-- Task item --
Give back exactly the line containing "Butterfly Shimmer Centerpieces" together with all the lines after it, ending at the final line below.
[Exercise data Boundary: Start]
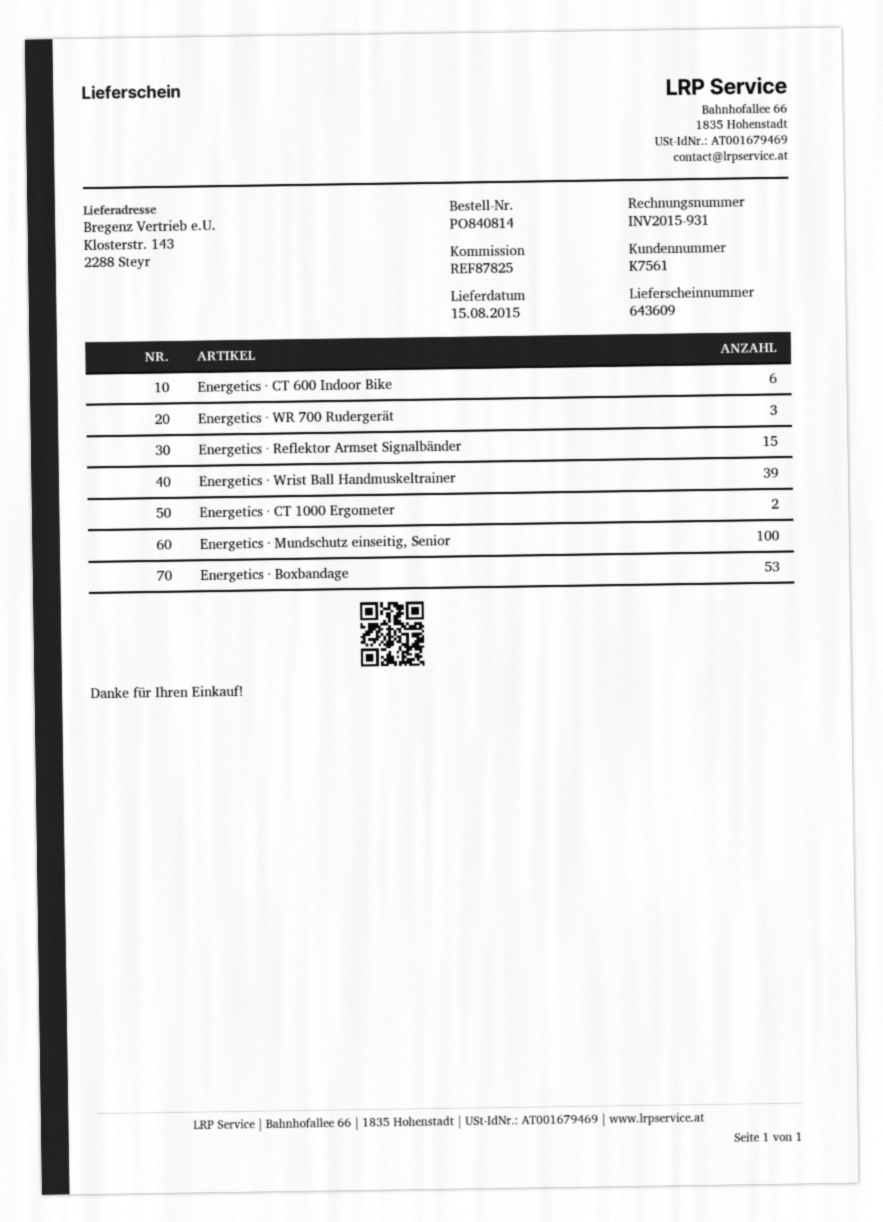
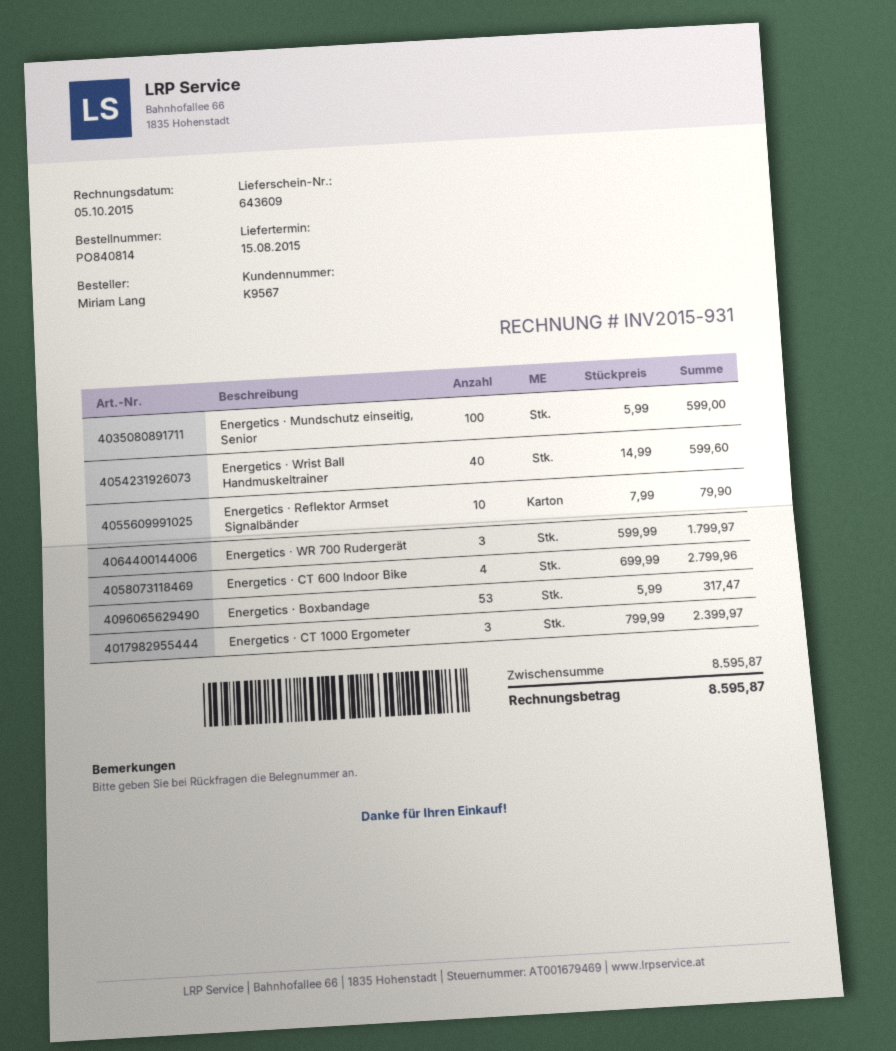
customer number: K7561 -> K9567
Energetics · CT 600 Indoor Bike: 6 -> 4
Energetics · Reflektor Armset Signalbänder: 15 -> 10
Energetics · Wrist Ball Handmuskeltrainer: 39 -> 40
Energetics · CT 1000 Ergometer: 2 -> 3

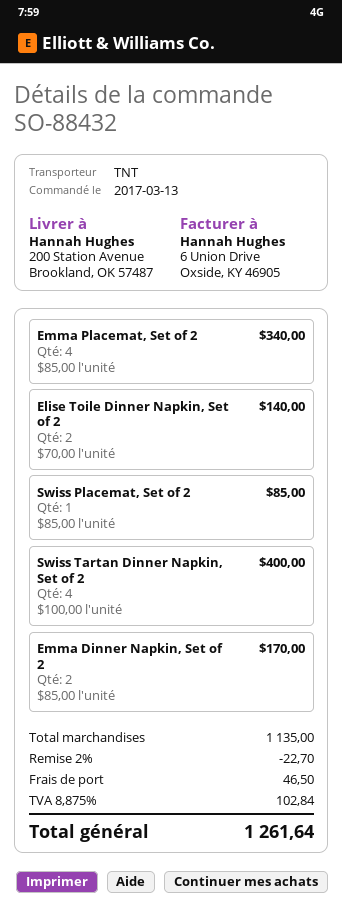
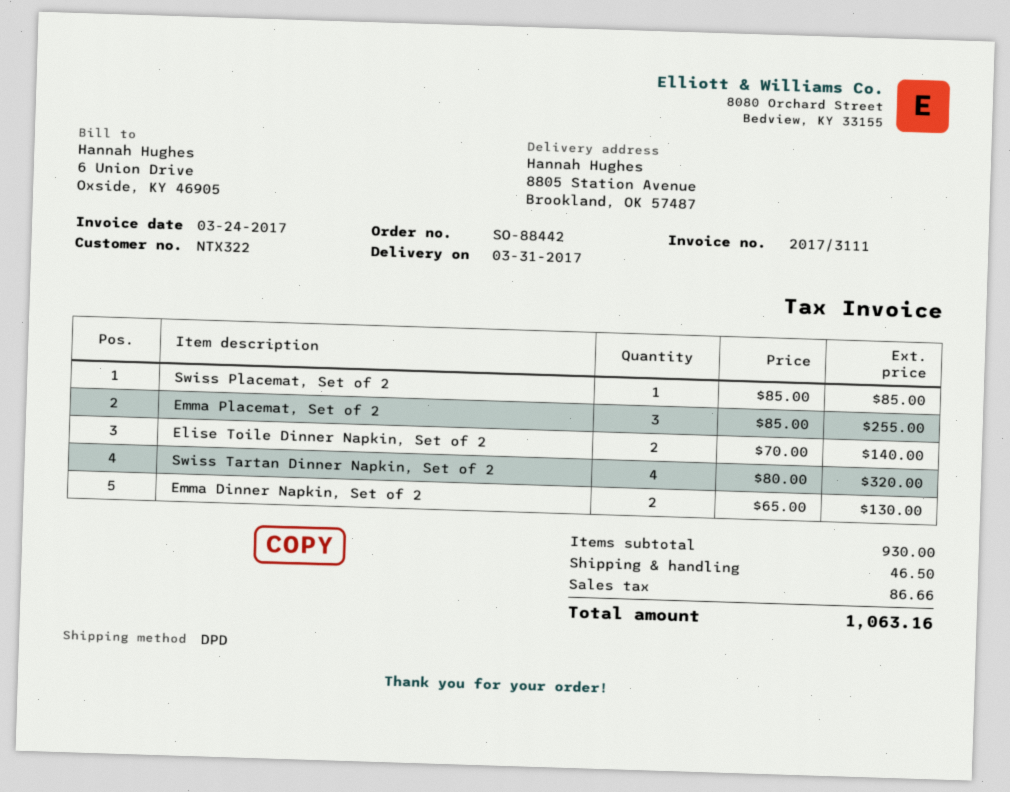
order number: SO-88432 -> SO-88442
shipping method: TNT -> DPD
ship to: 200 Station Avenue, Brookland, OK 57487 -> 8805 Station Avenue, Brookland, OK 57487
Emma Placemat, Set of 2: 4 x 85.00 = 340.00 -> 3 x 85.00 = 255.00
Swiss Tartan Dinner Napkin, Set of 2: 4 x 100.00 = 400.00 -> 4 x 80.00 = 320.00
Emma Dinner Napkin, Set of 2: 2 x 85.00 = 170.00 -> 2 x 65.00 = 130.00
subtotal: 1135.00 -> 930.00
discount: 2% = 22.70 -> none
tax: 102.84 -> 86.66
total: 1261.64 -> 1063.16

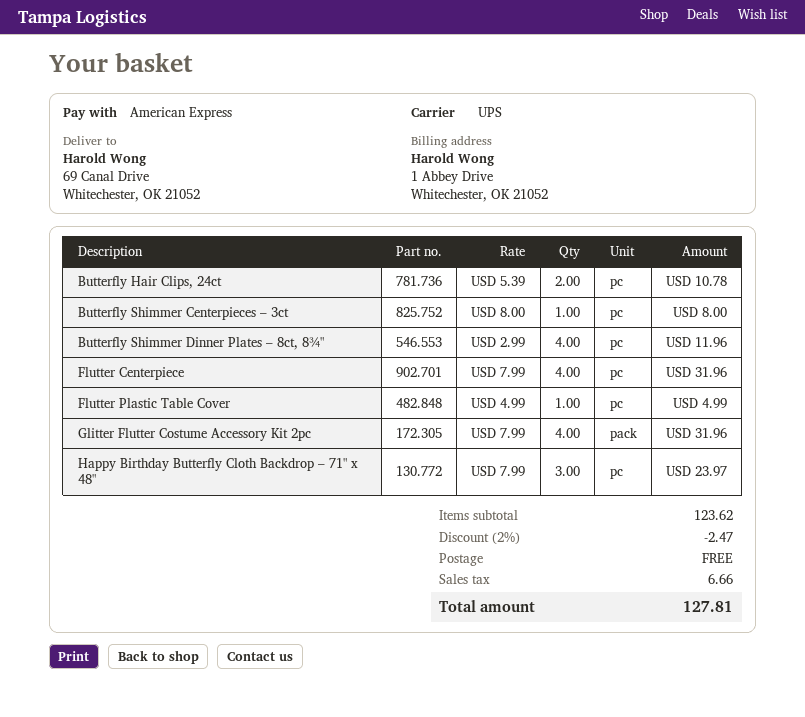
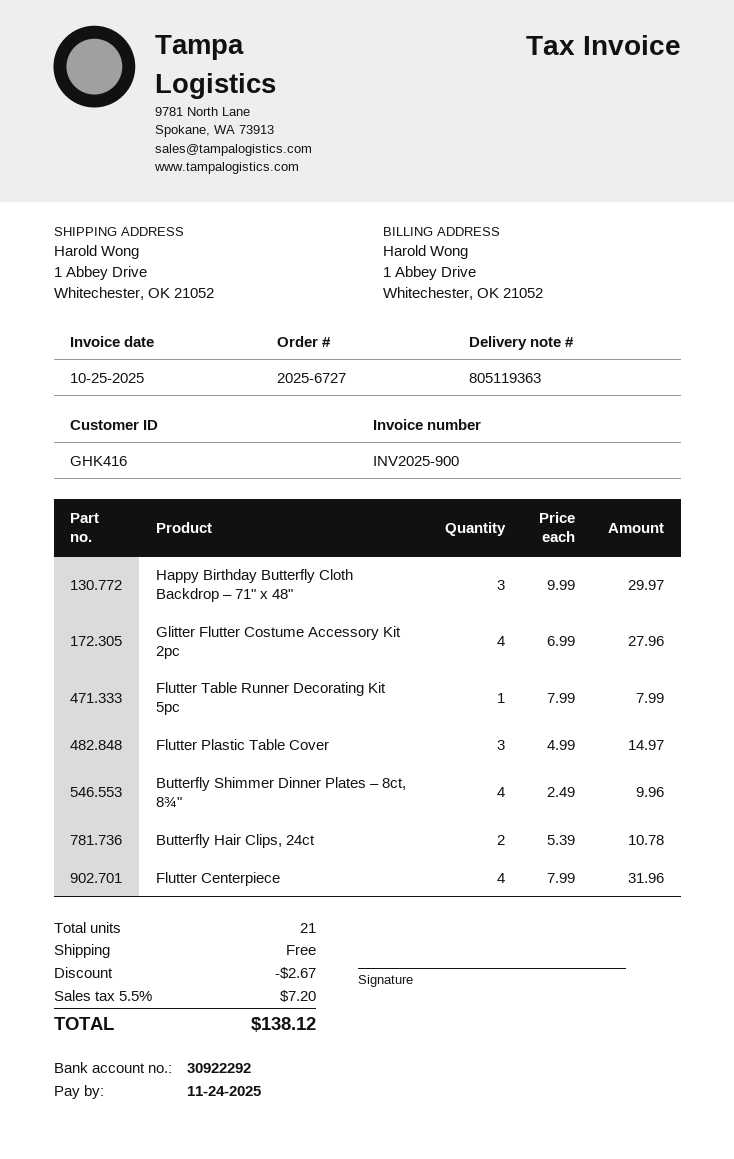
ship to: 69 Canal Drive, Whitechester, OK 21052 -> 1 Abbey Drive, Whitechester, OK 21052
Butterfly Shimmer Centerpieces – 3ct: 1 x 8.00 = 8.00 -> none
Butterfly Shimmer Dinner Plates – 8ct, 8¾": 4 x 2.99 = 11.96 -> 4 x 2.49 = 9.96
Flutter Plastic Table Cover: 1 x 4.99 = 4.99 -> 3 x 4.99 = 14.97
Glitter Flutter Costume Accessory Kit 2pc: 4 x 7.99 = 31.96 -> 4 x 6.99 = 27.96
Happy Birthday Butterfly Cloth Backdrop – 71" x 48": 3 x 7.99 = 23.97 -> 3 x 9.99 = 29.97
Flutter Table Runner Decorating Kit 5pc: none -> 1 x 7.99 = 7.99
discount: 2.47 -> 2.67
tax: 6.66 -> 7.20
total: 127.81 -> 138.12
[Exercise data Boundary: End]
-- Your solution --
Butterfly Shimmer Centerpieces – 3ct: 1 x 8.00 = 8.00 -> none
Butterfly Shimmer Dinner Plates – 8ct, 8¾": 4 x 2.99 = 11.96 -> 4 x 2.49 = 9.96
Flutter Plastic Table Cover: 1 x 4.99 = 4.99 -> 3 x 4.99 = 14.97
Glitter Flutter Costume Accessory Kit 2pc: 4 x 7.99 = 31.96 -> 4 x 6.99 = 27.96
Happy Birthday Butterfly Cloth Backdrop – 71" x 48": 3 x 7.99 = 23.97 -> 3 x 9.99 = 29.97
Flutter Table Runner Decorating Kit 5pc: none -> 1 x 7.99 = 7.99
discount: 2.47 -> 2.67
tax: 6.66 -> 7.20
total: 127.81 -> 138.12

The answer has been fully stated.